[Revision comparison data]
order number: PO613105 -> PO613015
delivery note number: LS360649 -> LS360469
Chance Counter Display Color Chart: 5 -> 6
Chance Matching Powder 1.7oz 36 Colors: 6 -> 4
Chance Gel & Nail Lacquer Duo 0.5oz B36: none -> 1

■ **Task prompt**
In the records above, find each line with the word "Chance" and copy it out.

■ **Reply**
Chance Counter Display Color Chart: 5 -> 6
Chance Matching Powder 1.7oz 36 Colors: 6 -> 4
Chance Gel & Nail Lacquer Duo 0.5oz B36: none -> 1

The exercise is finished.